古代の文字が赤く輝き、冷たい風が吹き荒れる。
深い闇の底から、一つの存在が現れた。
それは人の形をした怪物で、黒い翼を持ち、無数の赤い目が全身に開いていた。
リンの心臓が凍りつきそうになるが、一歩も退かない。
怪物が口を開く。
—「俺は門番だ。先に進みたければ……耐えろ。」
その言葉と同時に、怪物が襲いかかる。
鎌のような爪が空気を切り裂き、肩に深く食い込み、血が飛び散る。
痛みは数百の刃が体を裂くようだったが、リンは歯を食いしばり、倒れなかった。
—「……もっと来い!」
—「殺したければ、殺せ! 俺は……止まらない!」
怪物は少し止まり、低く笑った。
—「良い。」
その体から無数の闇の柱が伸び、リンの胸、額、背骨に突き刺さり、彼を地面に押し付ける。
頭の中に無数の悲鳴が響く。
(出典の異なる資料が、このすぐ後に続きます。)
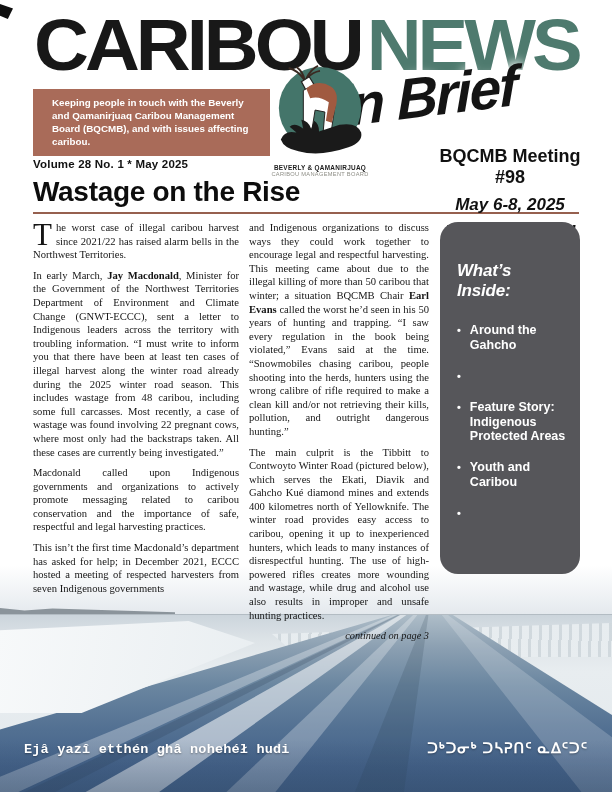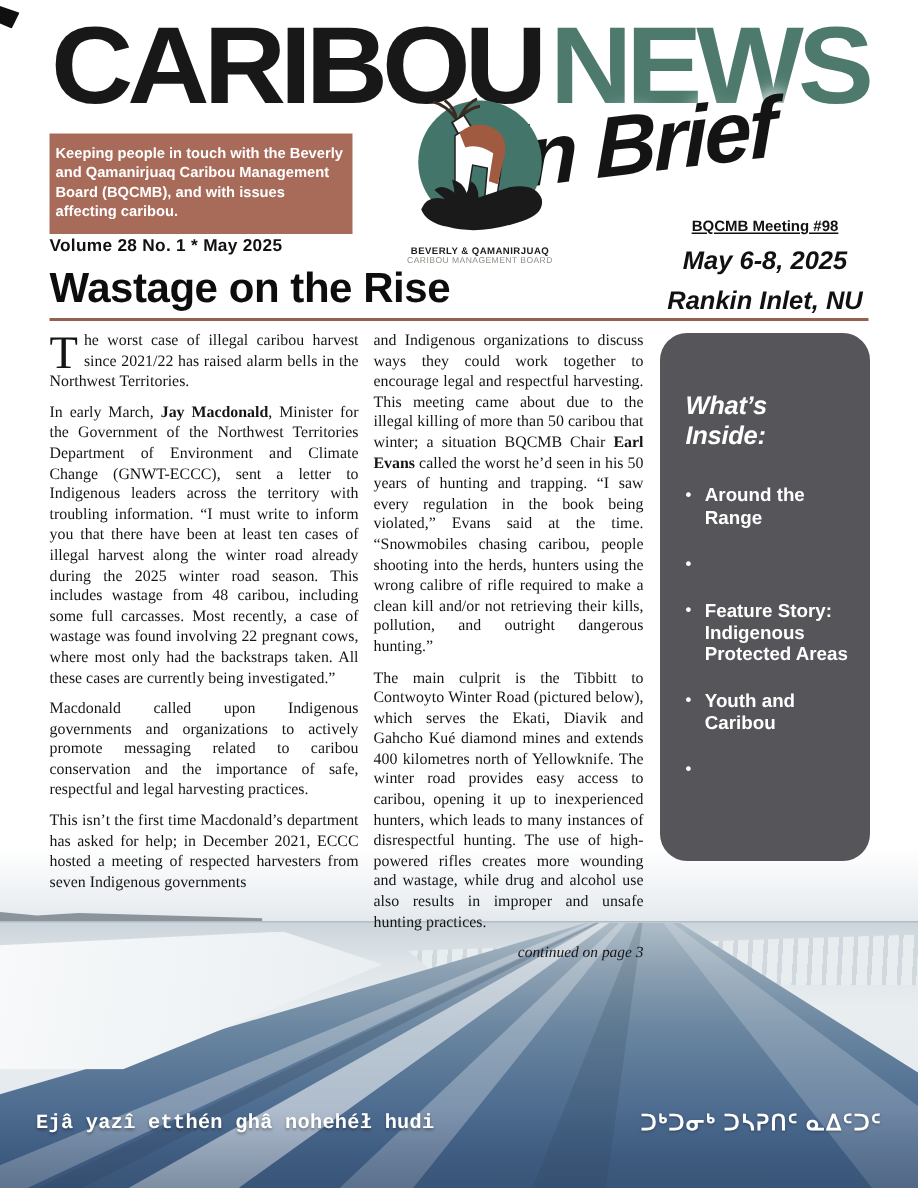"Keeping people in touch with" .tagline-box { padding: 7px 4px -> 7px 19px; width: 202px -> 237px }
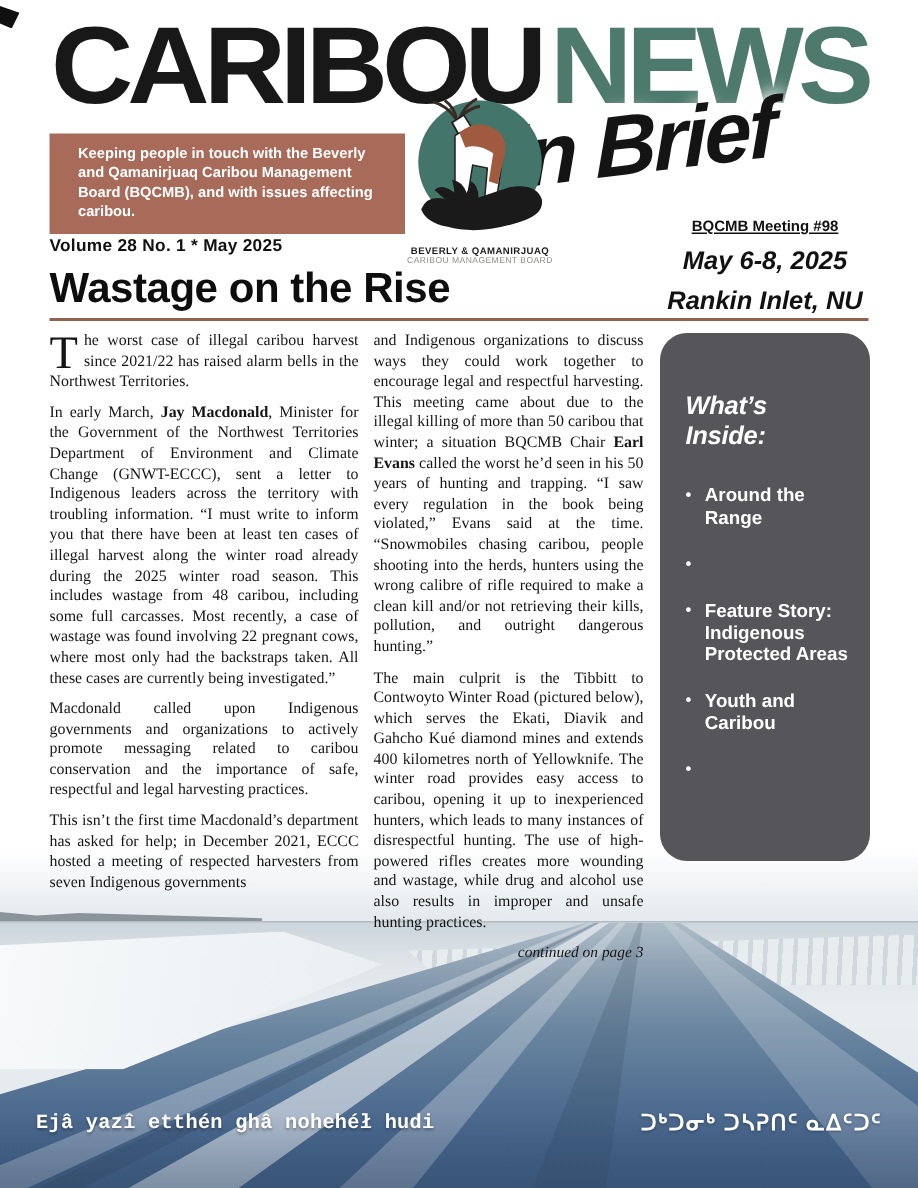"BQCMB Meeting #98" .meeting .m1 { font-size: 10px -> 18px; text-decoration: underline -> none }
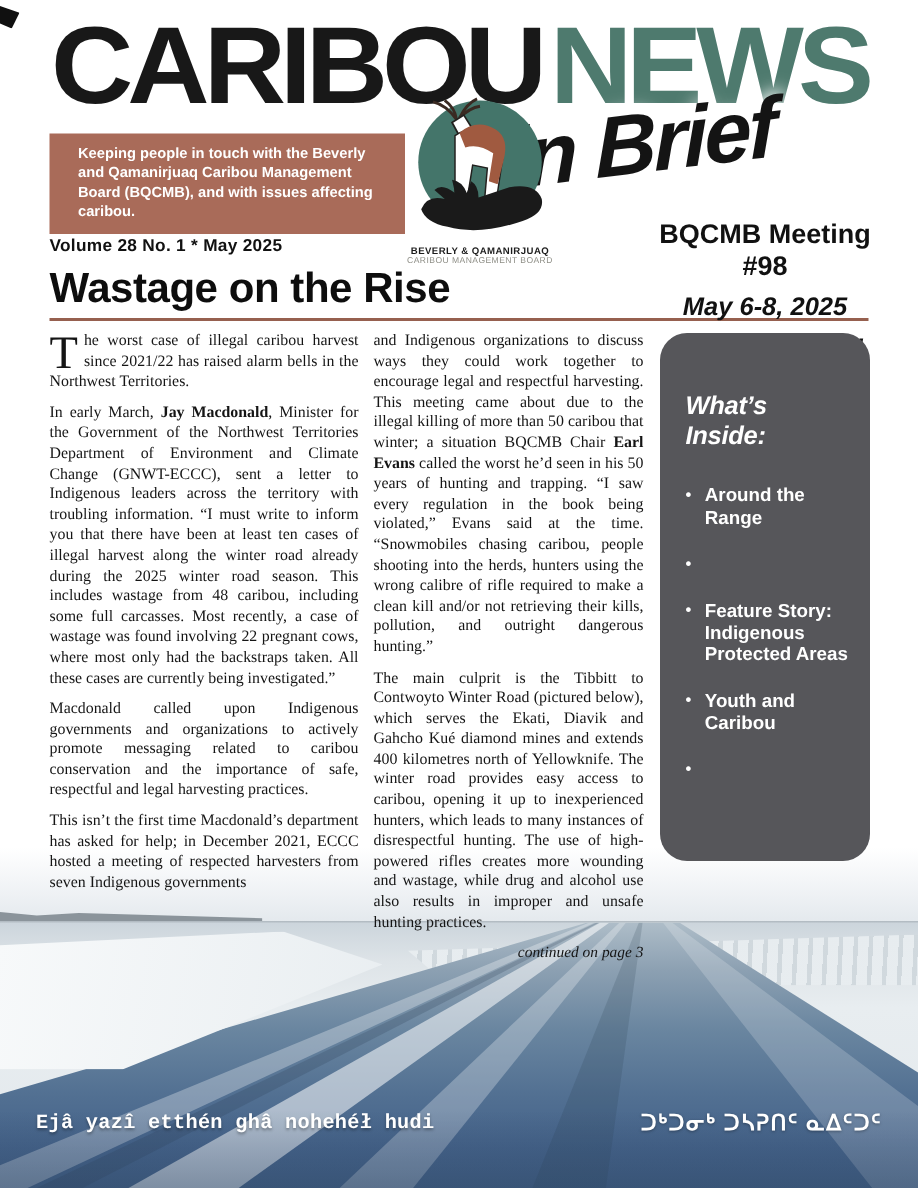"Around the Range" span { text: Range -> Gahcho }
記憶が掘り返される。
父が槍に貫かれ、母が斬られ、ハルが血だらけで横たわる。
かすかな声が聞こえる。
—— 「お兄ちゃん……ヒーローでしょ……」
—「……黙れ!!」
リンの叫びが闇を引き裂いた。
彼の体から黒い光が噴き出し、鎖を砕いた。
怪物は大きく笑った。
—「ついに目覚めたな。」
リンの傷は血が止まり、皮膚が熱を帯び、血管が黒く染まり、瞳が赤く輝く。
手の甲には燃えるような黒い翼の紋章が浮かび上がる。
リンはよろめきながら立ち上がり、冷たい汗でびっしょりになった。
—「……終わったか?」
—「いいや。まだ始まったばかりだ。」
怪物は闇の中に消え、代わりに一筋の道が現れる。
その先に、かすかに光る扉があり、白い外套をまとった人物が待っていた。
リンが近づくと、冷たい声が響く。
—「ようこそ、壊れた世界へ、選ばれし者よ。」
リンは眉をひそめ、尋ねる。
—「……壊れた世界?」
—「そこは法も正義もない、強者だけが生き残る場所。そしてお前は……その一部となる。」
リンは拳を握りしめ、扉をくぐる。冷たい風が顔を打ちつける。
目の前には、灰色の空、砕けた山々、黒い海、崩れた城が広がり、遠くでは巨大な怪物が互いを引き裂いていた。
狂気に満ち、壮絶で、美しい世界。
そしてその空を黒い鳥たちが飛び交う。
一羽がリンの肩に舞い降り、ささやいた。
—「……選ばれし者よ……見せてみろ……お前の光を……あるいは闇を。」
リンは目を閉じ、低く答えた。
—「誰も救えないなら……俺が全てを焼き尽くしてやる。」
鳥が飛び立ち、空が裂け、大地に太鼓のような音が鳴り響く。
新たな“悪魔”の誕生を告げる音だった。